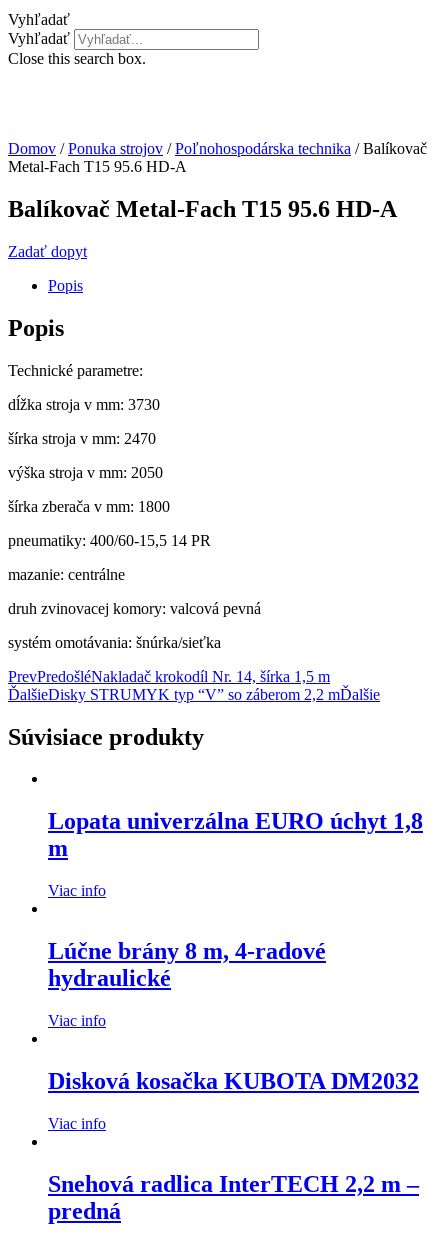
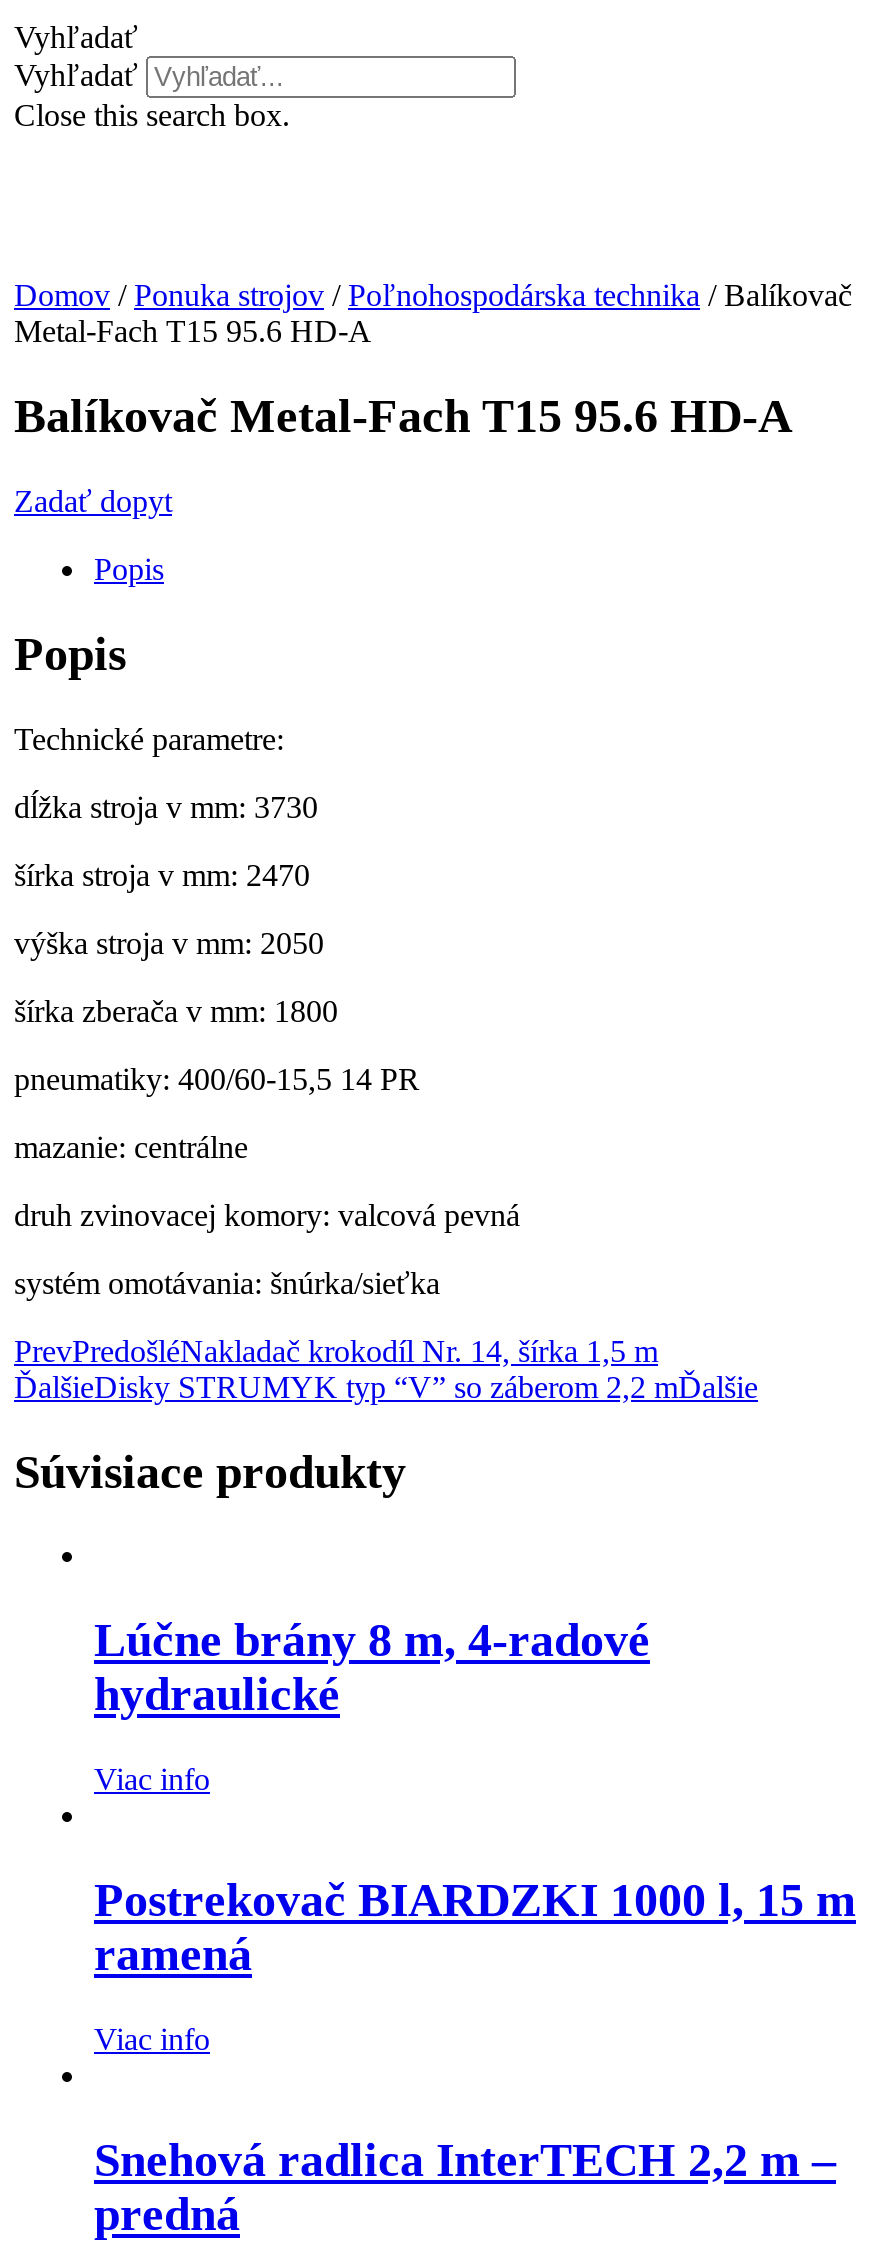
- Lopata univerzálna EURO úchyt 1,8
- m
- Viac info

moved up: Lúčne brány 8 m, 4-radové | hydraulické | Viac info

- Disková kosačka KUBOTA DM2032
+ Postrekovač BIARDZKI 1000 l, 15 m
+ ramená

TO DO → Please give the data again in full, exactly as written, but without any images.

RESPONSE TO THE TASK →
- Lopata univerzálna EURO úchyt 1,8
- m
- Viac info

moved up: Lúčne brány 8 m, 4-radové | hydraulické | Viac info

- Disková kosačka KUBOTA DM2032
+ Postrekovač BIARDZKI 1000 l, 15 m
+ ramená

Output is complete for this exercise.